You cannot actually do anything to help, only she can make changes to her own life.

She seems also co-dependent on Mr Emotionally Unavailable. That particular rot started in her own childhood with her own emotionally unavailable dad who has also done her a lot of damage. Not at all surprised this has carried onto into adulthood. If you were to look at the men in her life she is still trying (and failing) to get her dad's approval. On some level they have all been like her dad.

nomorecrumbs · 31/08/2013 18:41

Thanks ATM, I completely agree with that, and I was trying to suggest how she can make some changes (when she was starting to come out of her depression she was asking me how to go about it) but none of my ideas about how she can keep busy seem to be attractive to her. On a perverse level it is almost as if she enjoys the drama of trying in vain to get a man's attention.

OP posts:
AttilaTheMeerkat · 31/08/2013 18:47

She is indeed hooked on the intense highs and deep lows; as stated the rot started in her childhood with her emotionally unavailable dad.

All you can do is learn from this and be determined yourself not to follow the same ultimately destructive patterns in your own relationship.

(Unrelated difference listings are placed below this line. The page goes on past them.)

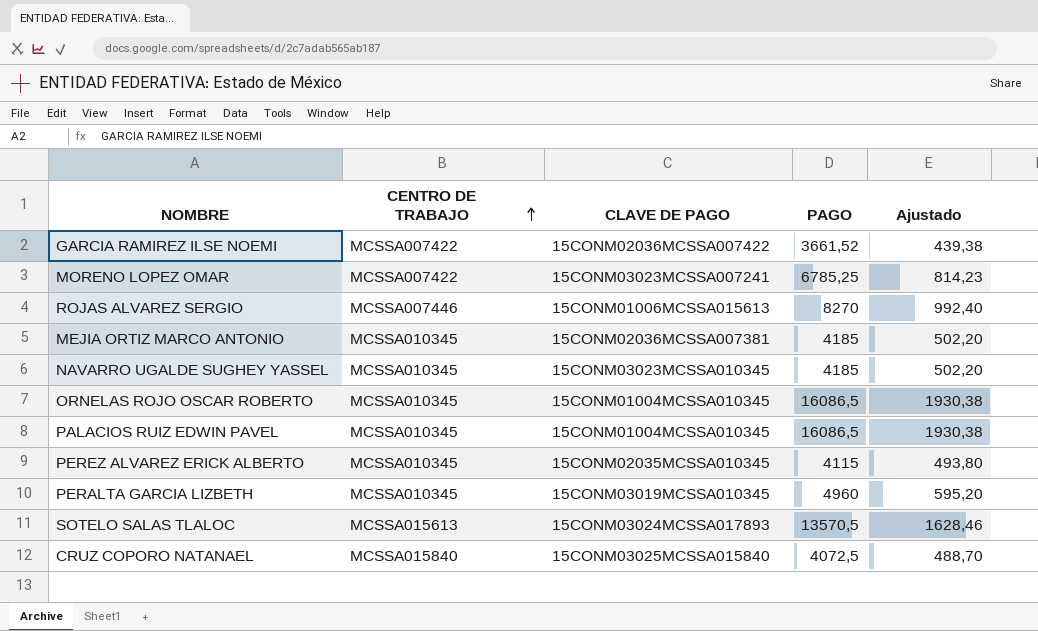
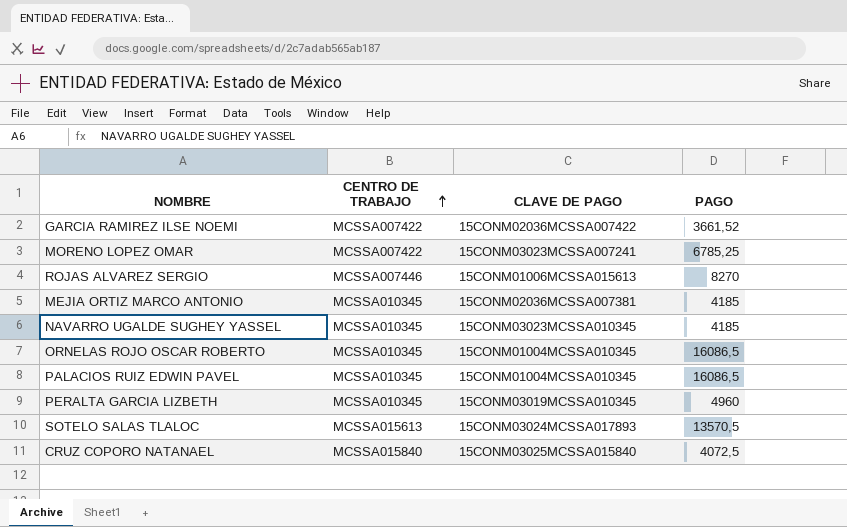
column Ajustado | formula: [PAGO] * 0,12 -> none
row PEREZ ALVAREZ ERICK ALBERTO: MCSSA010345 | 15CONM02035MCSSA010345 | 4115 | 493,80 -> none

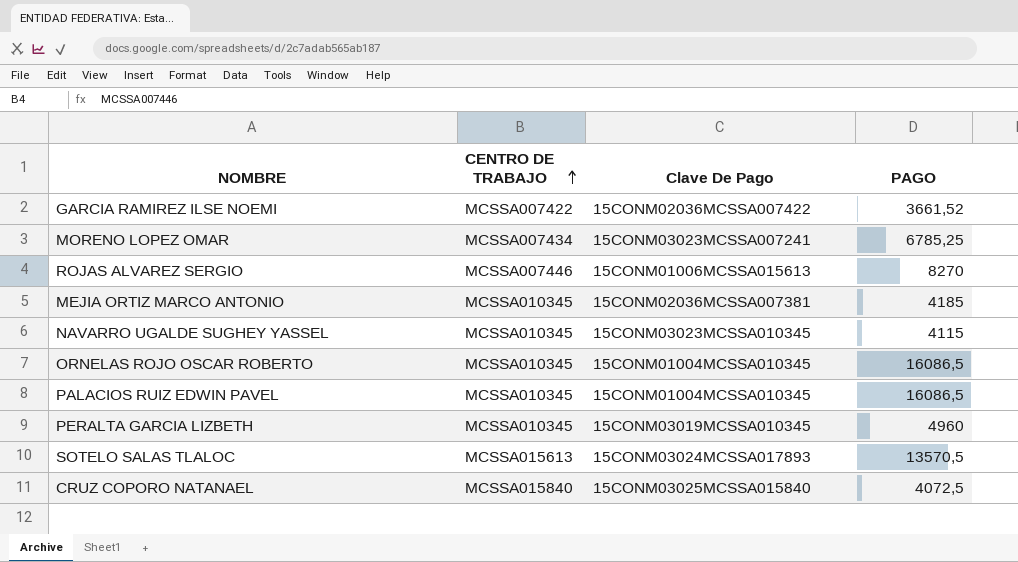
column name: CLAVE DE PAGO -> Clave De Pago
MORENO LOPEZ OMAR | CENTRO DE TRABAJO: MCSSA007422 -> MCSSA007434
NAVARRO UGALDE SUGHEY YASSEL | PAGO: 4185 -> 4115

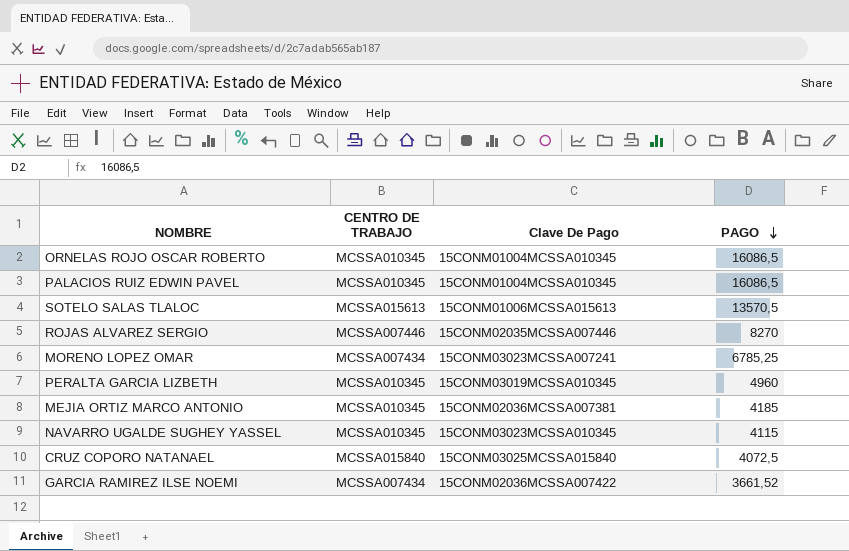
row order: CENTRO DE TRABAJO ascending -> PAGO descending
SOTELO SALAS TLALOC | Clave De Pago: 15CONM03024MCSSA017893 -> 15CONM01006MCSSA015613
ROJAS ALVAREZ SERGIO | Clave De Pago: 15CONM01006MCSSA015613 -> 15CONM02035MCSSA007446
GARCIA RAMIREZ ILSE NOEMI | CENTRO DE TRABAJO: MCSSA007422 -> MCSSA007434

CharityFunDay · 31/08/2013 19:57

This might sound silly, but could you afford a reasonable-length holiday together? That would get her out of this man's orbit, give you some quality time together and give her the headspace to think about how things could be (with you nudging her). People usually come back from holiday quite charged up and positive. Might it work for her?

I realise that a holiday with a lone parent is not everyone's idea of Heaven, but ...

nomorecrumbs · 31/08/2013 20:13

I offered to take her, as when he went on holiday without her she absolutely crumbled (but that was more due to the fact SHE couldn't get time off work, and he did ask her twice). She only went and buggered off on her own sometime later Grin

It hasn't worked, unfortunately. Now she's back home she knows she can get random male attention anywhere (she's a stunner) but she only seems to want it from him. And he's crap!

OP posts:
AttilaTheMeerkat · 31/08/2013 20:29

A holiday however, would not even go 0.5% into addressing the problems which actually started in her own childhood.

Unless your own mother is willing to help her own self there is nothing you can do to help her.

She may well be a stunner but her own self esteem and worth are at rock bottom and has been for many years. Any male attention, albeit negative, is better than none to her damaged way of thinking. This man on some level perhaps reminds her of her emotionally unavailable Dad.